Diverging senses of a word help mark moments in political history: originally, it was the monarch himself who dispensed justice and presided over the court.2 The Lord Chancellor was “Keeper of the King’s Conscience.” The royal court was a place filled with courtiers and a court of law both.

By the time of the 1688 revolution it is easier to make distinctions between a king’s court and the court of law. In part, James II’s meddling with the courts precipitated his replacement and reinforced distinctions between the executive and judicial powers of government.3 We would expect to see metaphors from the long eighteenth century display the disambiguation of these two senses of “court.” And we do.
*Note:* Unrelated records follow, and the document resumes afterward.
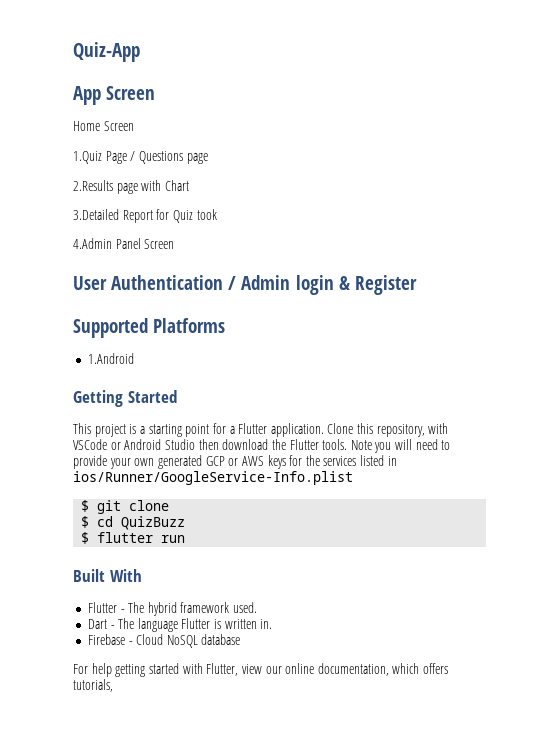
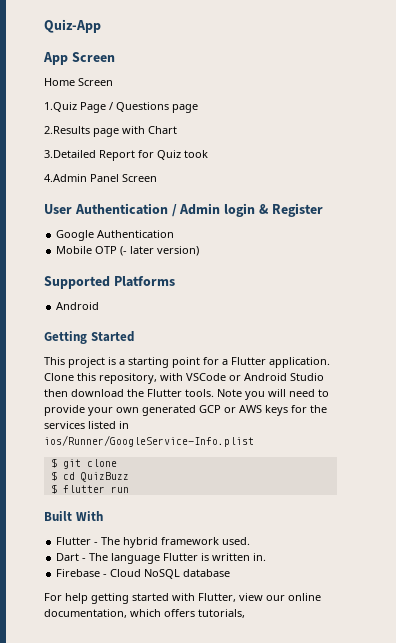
(417, 285) none -> [56,230,175,241] [56,246,200,256] // Google Authentication // Mobile OTP (- later version)
[87,353,134,364] 1.Android -> [56,302,100,310] Android

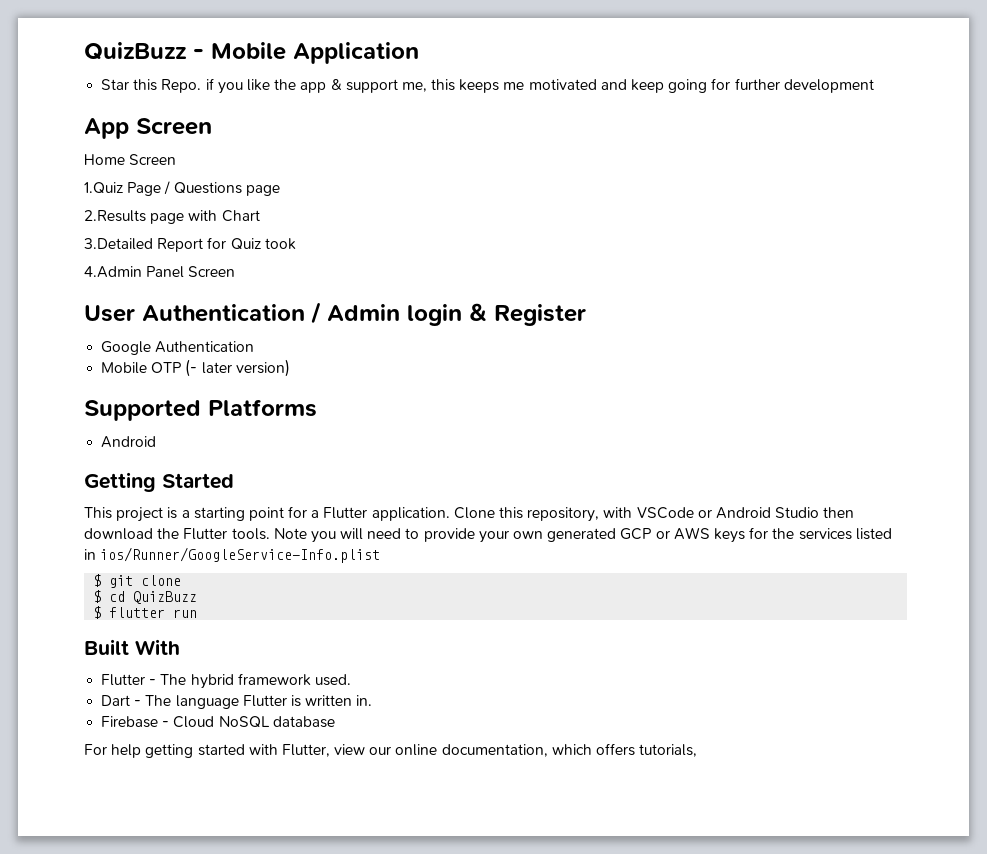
[44,19,101,33] Quiz-App -> [84,42,419,64] [101,78,874,94] QuizBuzz - Mobile Application // Star this Repo. if you like the app & support me, this keeps me motivated and keep going for further development

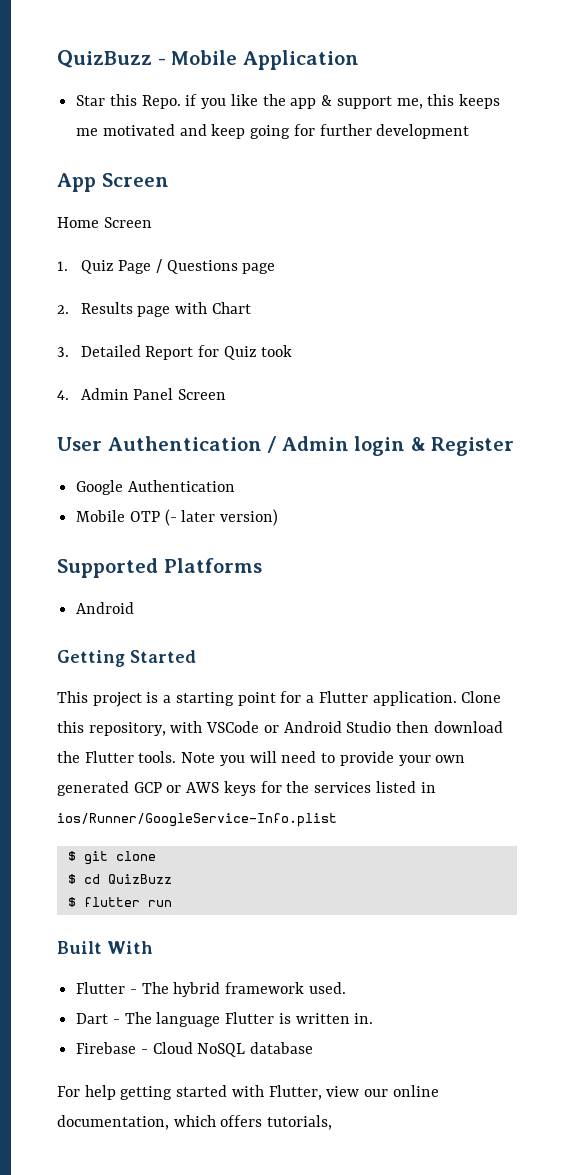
[84,182,123,194] 1.Quiz -> [57,260,114,274] 1. Quiz
[84,210,146,222] 2.Results -> [57,302,133,314] 2. Results
[84,238,153,250] 3.Detailed -> [57,345,141,357] 3. Detailed
[84,266,142,278] 4.Admin -> [57,388,129,400] 4. Admin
Moreover, the Court metaphors collected in The Mind is a Metaphor Database, cluster in ways in which politics and word sense are significantly correlated. In fact, the use of metaphor divides neatly along party lines.
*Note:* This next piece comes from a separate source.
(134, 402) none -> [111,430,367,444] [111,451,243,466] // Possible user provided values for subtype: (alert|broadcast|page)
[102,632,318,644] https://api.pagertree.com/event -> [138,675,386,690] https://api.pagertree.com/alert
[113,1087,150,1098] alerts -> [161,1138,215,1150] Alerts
Different meanings for different leanings. Tories use Court metaphors to picture a court presided over by Queen Fancy (the political historian immediately thinks of the Harley ministry’s relationship to Queen Anne); whiggish metaphors are more jurisprudential: the pictured court is one in which reason presides and sensation and conscience give testimony.4

This example of clustering by metaphor and party affiliation is startling. The structures described by the lexicographer speak directly to the political historian. Perhaps we should revisit George Lakoff’s claims that metaphor and party are importantly correlated.4

Notes

1 In an essay collection like Andrew Ortony’s Metaphor and Thought, theorists of metaphor from Searle to Lakoff who agree about little else grant that metaphors do not operate—as was thought by the classical rhetoricians and eighteenth-century writers on belle lettres —at the level of the word. Meaning is something best located (if we must locate it) at the level of the sentence.
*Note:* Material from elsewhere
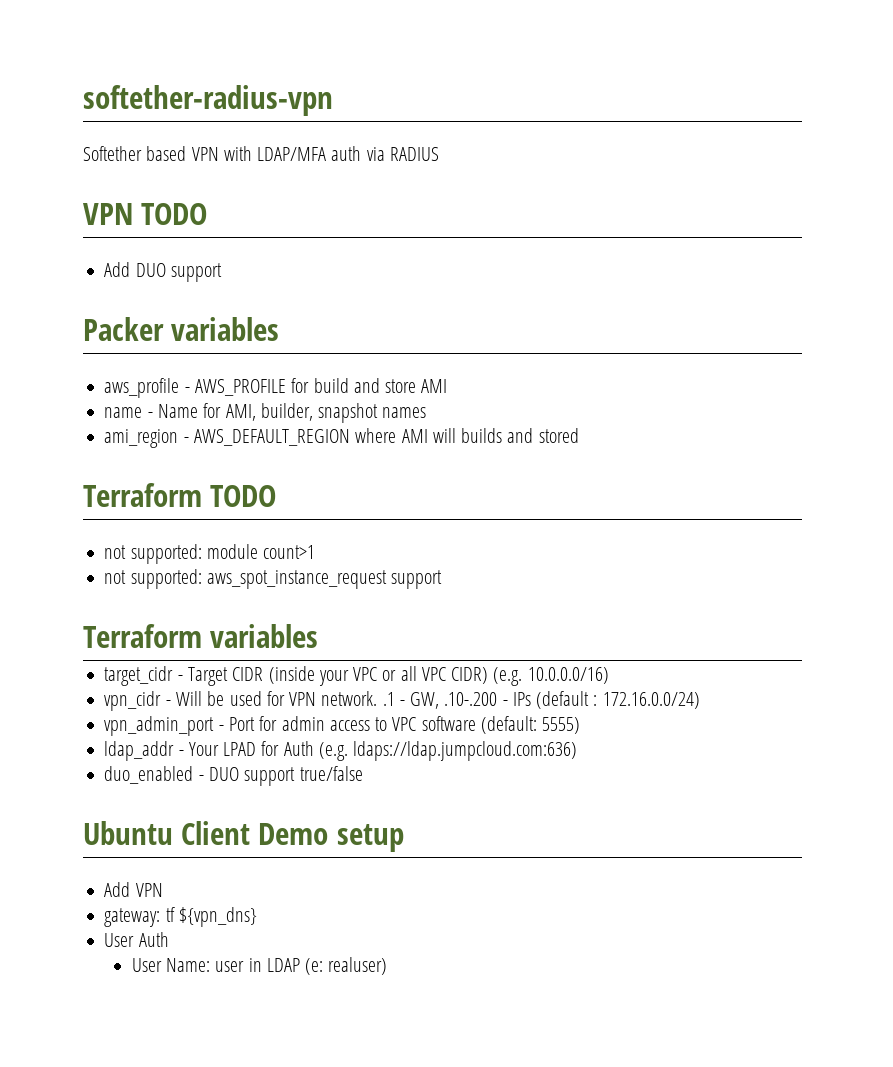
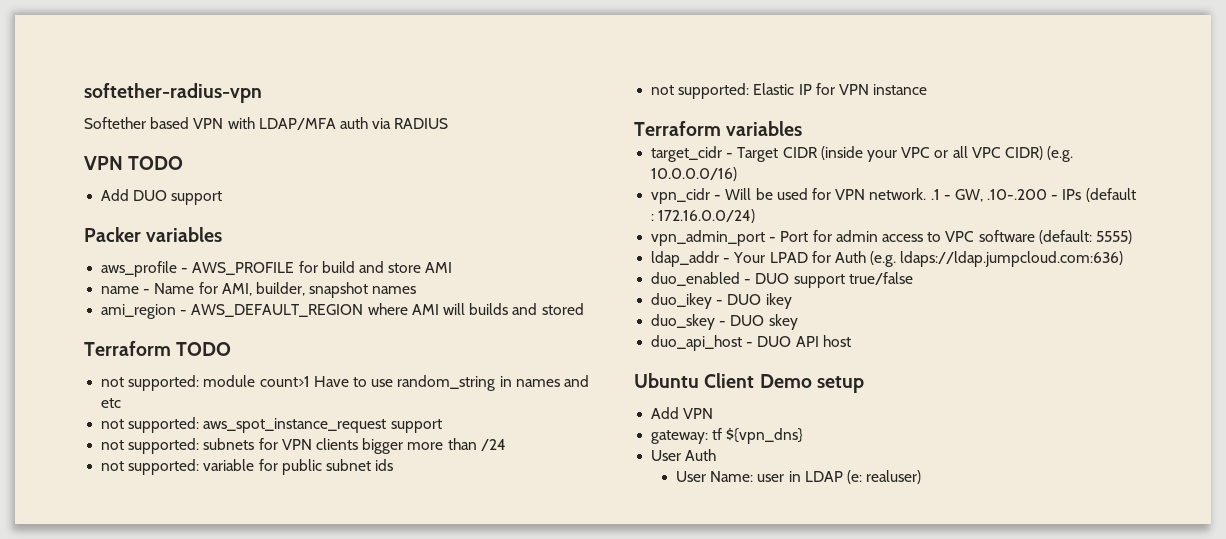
[104,569,443,589] // not supported: aws_spot_instance_request support -> [313,375,589,391] [101,398,122,408] [101,417,442,433] [101,438,506,454] [101,459,394,475] [651,83,928,99] Have to use random_string in names and etc // not supported: aws_spot_instance_request support // not supported: subnets for VPN clients bigger more than /24 // not supported: variable for public subnet ids // not supported: Elastic IP for VPN instance
(363, 773) none -> [651,293,792,309] [651,314,798,330] [651,335,851,351] // duo_ikey - DUO ikey // duo_skey - DUO skey // duo_api_host - DUO API host

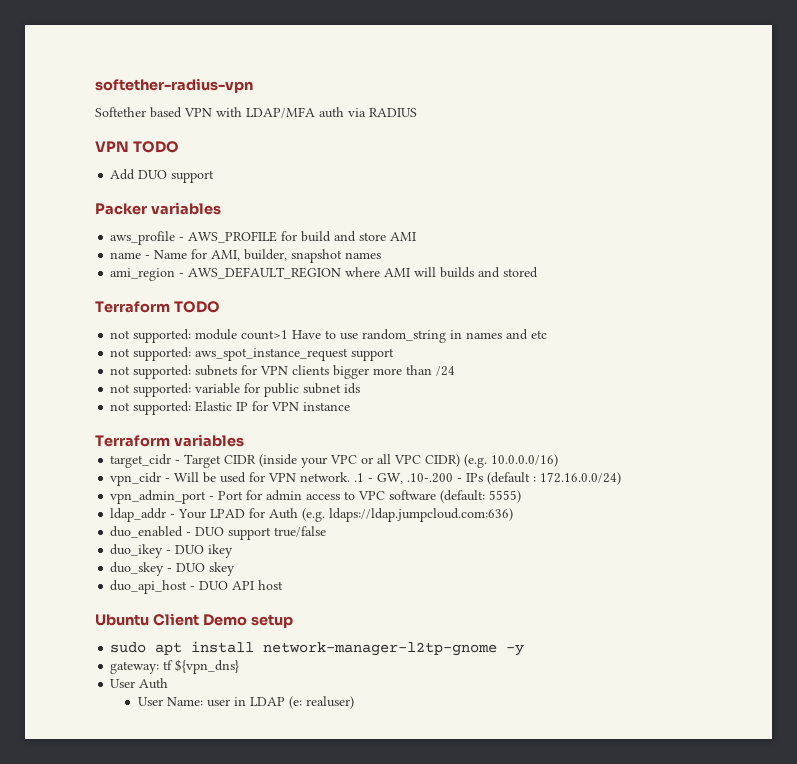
[651,407,714,419] Add VPN -> [110,641,525,656] sudo apt install network-manager-l2tp-gnome -y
But the differentiation of literal and figurative at the sentence level is uncomfortable work at best; and a literary critic who, like the author of these blog-like pages, works without a fully developed theory of meaning can only ever make hesitating, contingent claims about meaning and metaphor. I for one write literary history because I am persuaded by Quine’s suggestion that the basic unit of significance may be the whole of a language, the complete science or a theory.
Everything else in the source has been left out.